Ces soirées arlésiennes organisées par ces Parisiens sont, elles, totalement assumées. Pas de place pour le pécore ! Ici, on est chez nous !

Et pourtant les Arlésiens sont encore là.

« Mais jamais il sera possible de s’en débarrasser une bonne fois pour toute !!! On ne sert pas de pastis, on ne joue pas aux boules et on passe de la musique trop cool (donc qu’ils ne connaissent pas parce que c’est pas Les Ricounes. Et en plus ils critiquent l’ambiance. Non mais c’est l’hôpital qui se fout de la charité ! Déjà ils viennent avec nous et en plus ils ne sont pas reconnaissant de la culture qu’on leur apporte ! »

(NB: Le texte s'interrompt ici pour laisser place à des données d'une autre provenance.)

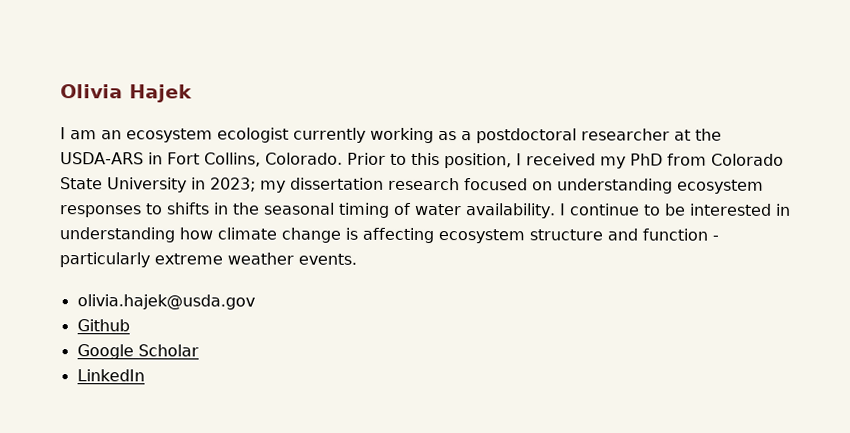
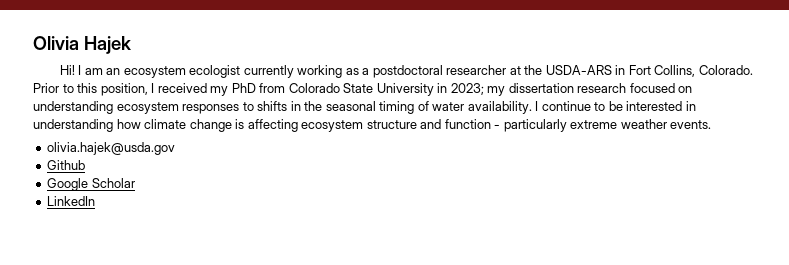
+ Hi!

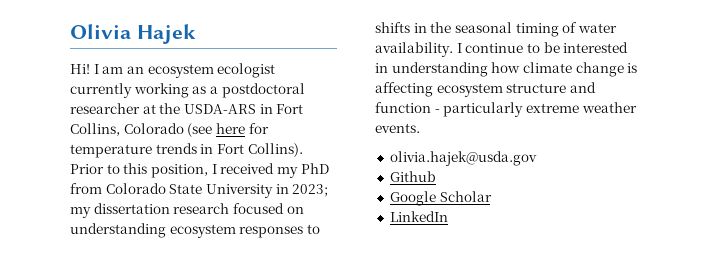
- I am an ecosystem ecologist currently working as a postdoctoral researcher at the USDA-ARS in Fort Collins, Colorado.
+ I am an ecosystem ecologist currently working as a postdoctoral researcher at the USDA-ARS in Fort Collins, Colorado (see here for temperature trends in Fort Collins).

À ce sujet, et pour conclure, j’ai assisté à une scène mémorable dans le local (comprenez bar éphémère) du Gai Savoir dans lequel on peut échanger bons plans et discuter des publications.

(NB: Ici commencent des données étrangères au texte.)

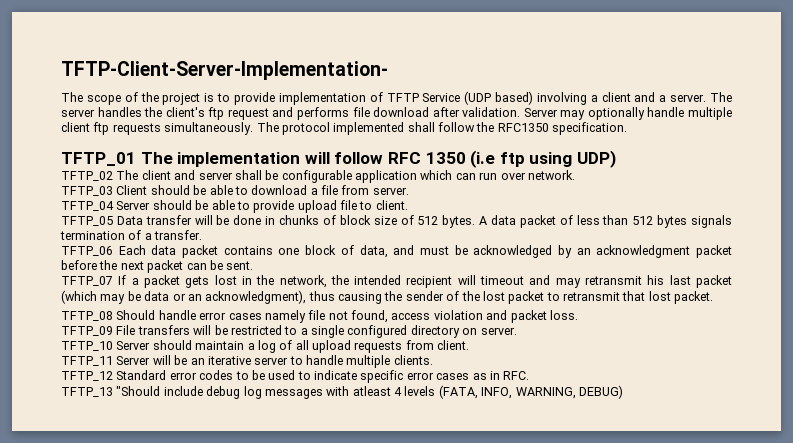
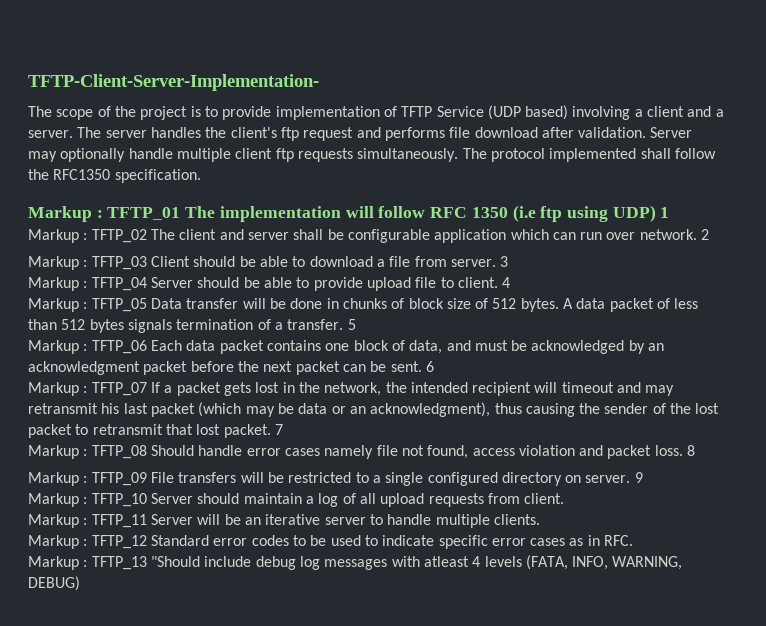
  The protocol implemented shall follow the RFC1350 specification.
- TFTP_01 The implementation will follow RFC 1350 (i.e ftp using UDP)
- TFTP_02 The client and server shall be configurable application which can run over network.
- TFTP_03 Client should be able to download a file from server.
- TFTP_04 Server should be able to provide upload file to client.
- TFTP_05 Data transfer will be done in chunks of block size of 512 bytes.
+ Markup : TFTP_01 The implementation will follow RFC 1350 (i.e ftp using UDP) 1
+ Markup : TFTP_02 The client and server shall be configurable application which can run over network. 2
+ Markup : TFTP_03 Client should be able to download a file from server. 3
+ Markup : TFTP_04 Server should be able to provide upload file to client. 4
+ Markup : TFTP_05 Data transfer will be done in chunks of block size of 512 bytes.
- A data packet of less than 512 bytes signals termination of a transfer.
- TFTP_06 Each data packet contains one block of data, and must be acknowledged by an acknowledgment packet before the next packet can be sent.
- TFTP_07 If a packet gets lost in the network, the intended recipient will timeout and may retransmit his last packet (which may be data or an acknowledgment), thus causing the sender of the lost packet to retransmit that lost packet.
- TFTP_08 Should handle error cases namely file not found, access violation and packet loss.
- TFTP_09 File transfers will be restricted to a single configured directory on server.
- TFTP_10 Server should maintain a log of all upload requests from client.
+ A data packet of less than 512 bytes signals termination of a transfer. 5
+ Markup : TFTP_06 Each data packet contains one block of data, and must be acknowledged by an acknowledgment packet before the next packet can be sent. 6
+ Markup : TFTP_07 If a packet gets lost in the network, the intended recipient will timeout and may retransmit his last packet (which may be data or an acknowledgment), thus causing the sender of the lost packet to retransmit that lost packet. 7
+ Markup : TFTP_08 Should handle error cases namely file not found, access violation and packet loss. 8
+ Markup : TFTP_09 File transfers will be restricted to a single configured directory on server. 9
+ Markup : TFTP_10 Server should maintain a log of all upload requests from client.
- TFTP_11 Server will be an iterative server to handle multiple clients.
+ Markup : TFTP_11 Server will be an iterative server to handle multiple clients.
- TFTP_12 Standard error codes to be used to indicate specific error cases as in RFC.
+ Markup : TFTP_12 Standard error codes to be used to indicate specific error cases as in RFC.
- TFTP_13 "Should include debug log messages with atleast 4 levels (FATA, INFO, WARNING, DEBUG)
+ Markup : TFTP_13 "Should include debug log messages with atleast 4 levels (FATA, INFO, WARNING, DEBUG)

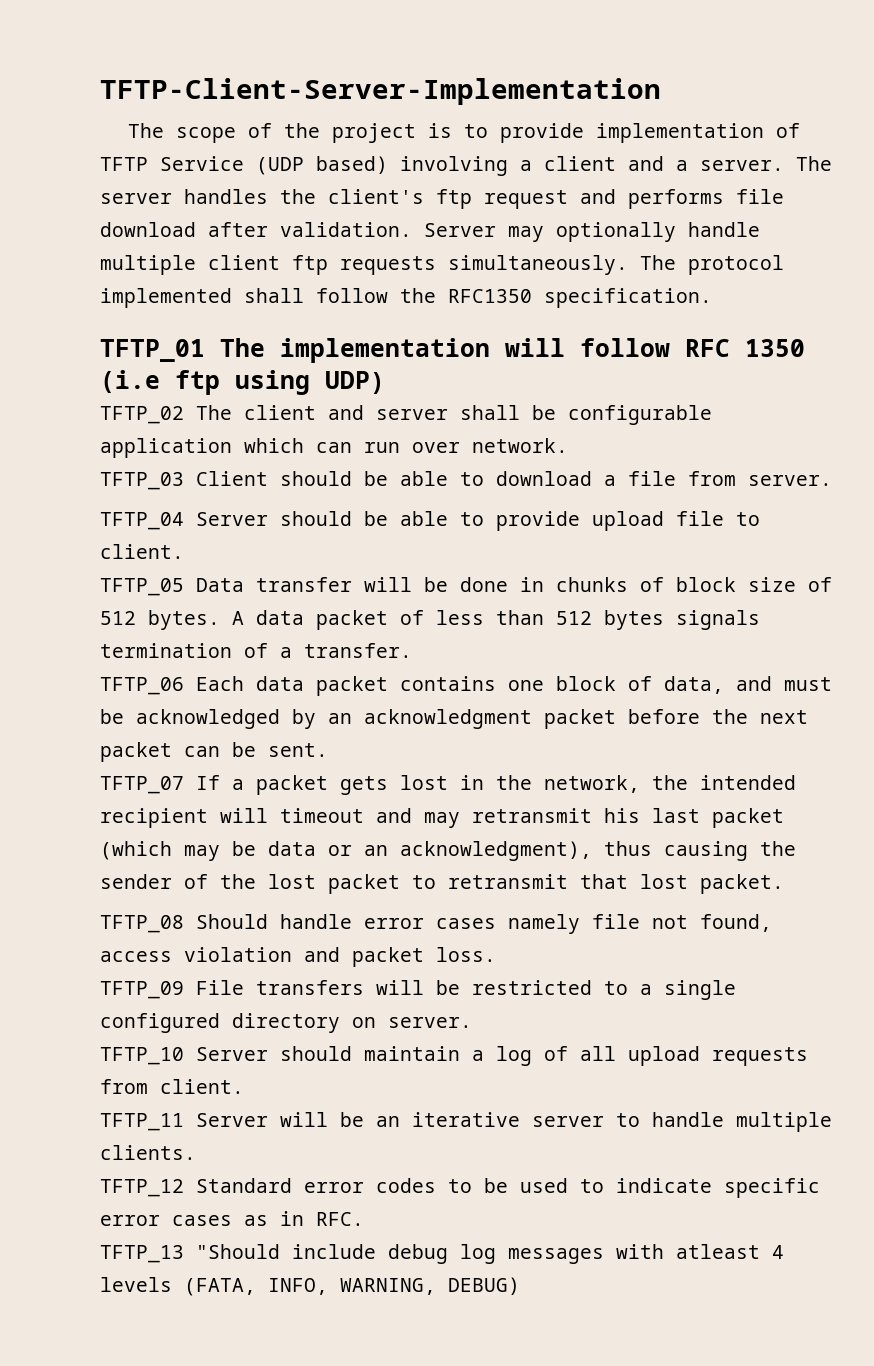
- TFTP-Client-Server-Implementation-
+ TFTP-Client-Server-Implementation
  The protocol implemented shall follow the RFC1350 specification.
- Markup : TFTP_01 The implementation will follow RFC 1350 (i.e ftp using UDP) 1
- Markup : TFTP_02 The client and server shall be configurable application which can run over network. 2
- Markup : TFTP_03 Client should be able to download a file from server. 3
- Markup : TFTP_04 Server should be able to provide upload file to client. 4
- Markup : TFTP_05 Data transfer will be done in chunks of block size of 512 bytes.
+ TFTP_01 The implementation will follow RFC 1350 (i.e ftp using UDP)
+ TFTP_02 The client and server shall be configurable application which can run over network.
+ TFTP_03 Client should be able to download a file from server.
+ TFTP_04 Server should be able to provide upload file to client.
+ TFTP_05 Data transfer will be done in chunks of block size of 512 bytes.
- A data packet of less than 512 bytes signals termination of a transfer. 5
- Markup : TFTP_06 Each data packet contains one block of data, and must be acknowledged by an acknowledgment packet before the next packet can be sent. 6
- Markup : TFTP_07 If a packet gets lost in the network, the intended recipient will timeout and may retransmit his last packet (which may be data or an acknowledgment), thus causing the sender of the lost packet to retransmit that lost packet. 7
- Markup : TFTP_08 Should handle error cases namely file not found, access violation and packet loss. 8
- Markup : TFTP_09 File transfers will be restricted to a single configured directory on server. 9
- Markup : TFTP_10 Server should maintain a log of all upload requests from client.
+ A data packet of less than 512 bytes signals termination of a transfer.
+ TFTP_06 Each data packet contains one block of data, and must be acknowledged by an acknowledgment packet before the next packet can be sent.
+ TFTP_07 If a packet gets lost in the network, the intended recipient will timeout and may retransmit his last packet (which may be data or an acknowledgment), thus causing the sender of the lost packet to retransmit that lost packet.
+ TFTP_08 Should handle error cases namely file not found, access violation and packet loss.
+ TFTP_09 File transfers will be restricted to a single configured directory on server.
+ TFTP_10 Server should maintain a log of all upload requests from client.
- Markup : TFTP_11 Server will be an iterative server to handle multiple clients.
+ TFTP_11 Server will be an iterative server to handle multiple clients.
- Markup : TFTP_12 Standard error codes to be used to indicate specific error cases as in RFC.
+ TFTP_12 Standard error codes to be used to indicate specific error cases as in RFC.
- Markup : TFTP_13 "Should include debug log messages with atleast 4 levels (FATA, INFO, WARNING, DEBUG)
+ TFTP_13 "Should include debug log messages with atleast 4 levels (FATA, INFO, WARNING, DEBUG)

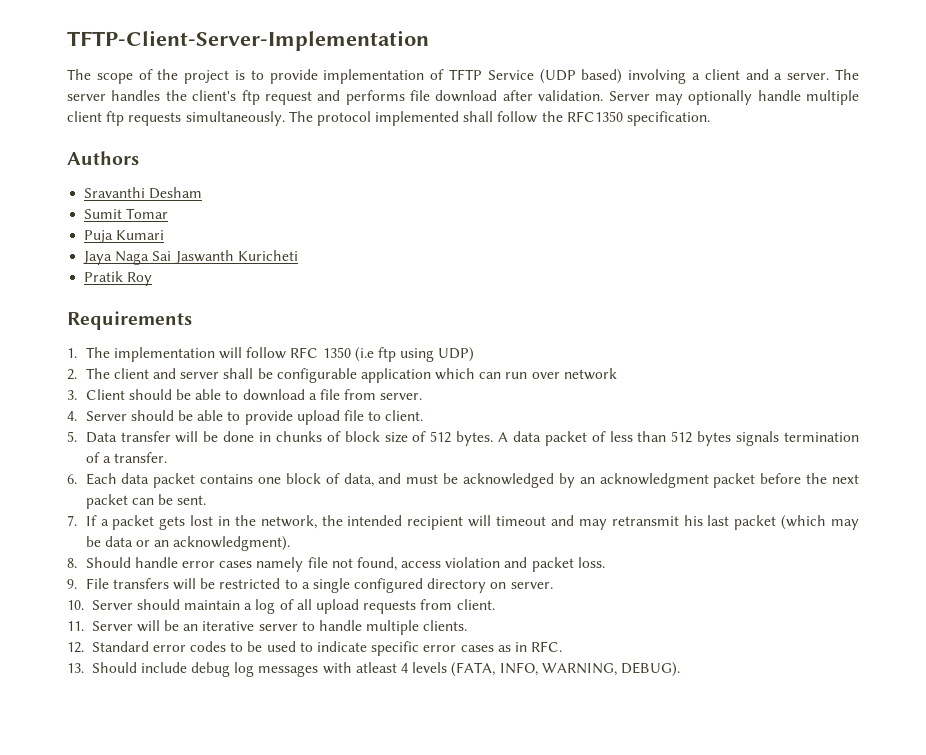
- TFTP_01 The implementation will follow RFC 1350 (i.e ftp using UDP)
+ Authors
+ Sravanthi Desham
+ Sumit Tomar
+ Puja Kumari
+ Jaya Naga Sai Jaswanth Kuricheti
+ Pratik Roy
+ Requirements
+ 1. The implementation will follow RFC 1350 (i.e ftp using UDP)
- TFTP_02 The client and server shall be configurable application which can run over network.
- TFTP_03 Client should be able to download a file from server.
+ 2. The client and server shall be configurable application which can run over network
+ 3. Client should be able to download a file from server.
- TFTP_04 Server should be able to provide upload file to client.
+ 4. Server should be able to provide upload file to client.
- TFTP_05 Data transfer will be done in chunks of block size of 512 bytes.
+ 5. Data transfer will be done in chunks of block size of 512 bytes.
- TFTP_06 Each data packet contains one block of data, and must be acknowledged by an acknowledgment packet before the next packet can be sent.
+ 6. Each data packet contains one block of data, and must be acknowledged by an acknowledgment packet before the next packet can be sent.
- TFTP_07 If a packet gets lost in the network, the intended recipient will timeout and may retransmit his last packet (which may be data or an acknowledgment), thus causing the sender of the lost packet to retransmit that lost packet.
- TFTP_08 Should handle error cases namely file not found, access violation and packet loss.
+ 7. If a packet gets lost in the network, the intended recipient will timeout and may retransmit his last packet (which may be data or an acknowledgment).
+ 8. Should handle error cases namely file not found, access violation and packet loss.
- TFTP_09 File transfers will be restricted to a single configured directory on server.
+ 9. File transfers will be restricted to a single configured directory on server.
- TFTP_10 Server should maintain a log of all upload requests from client.
+ 10. Server should maintain a log of all upload requests from client.
- TFTP_11 Server will be an iterative server to handle multiple clients.
+ 11. Server will be an iterative server to handle multiple clients.
- TFTP_12 Standard error codes to be used to indicate specific error cases as in RFC.
+ 12. Standard error codes to be used to indicate specific error cases as in RFC.
- TFTP_13 "Should include debug log messages with atleast 4 levels (FATA, INFO, WARNING, DEBUG)
+ 13. Should include debug log messages with atleast 4 levels (FATA, INFO, WARNING, DEBUG).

Une chargée de mission des Voies OFF, visiblement énervée par la redondance des critiques concernant l’ambiance durant les soirées qu’elle organise, se rend dans le QG du journal. Elle se plaint, fulmine et les jeunes journalistes, plein d’aplomb, lui font remarquer le manque de subtilité dans les choix musicaux (la femme a failli s’évanouir. Une Parisienne ayant accès à toutes les salles de concert les mieux achalandées en artistes internationaux se prend une leçon de programmation musicale par des gueux, où va le monde ?!?).

Elle ignore sans doute que les transports ne nous situent qu’à 2h40 de Paris (et ne nous permettent d’aller que là-bas d’ailleurs… Tracé sans doute choisi par bienveillance et avec la bonne intention de nous faire découvrir la civilisation, ou de permettre aux parisiens de partir en vacances à moindre coût), que la plupart d’entre nous y a étudié ou y travaille et surtout que les nouveaux moyens de communication permettent à tout le monde d’accéder aux mêmes informations à condition d’être curieux.

Devant ce constat, elle demande aux jeunes journalistes s'ils sont arlésiens. Ce à quoi ils répondent fièrement que oui. Elle conclut la conversation d’un sourire narquois et avec cette phrase riche en sous-entendus « Ça ne m’étonne pas ! ». Elle tourne alors les talons, prend son envol et repart dans l’anonymat de la grande ville ou jusqu’à l’année prochaine, elle ne sera personne.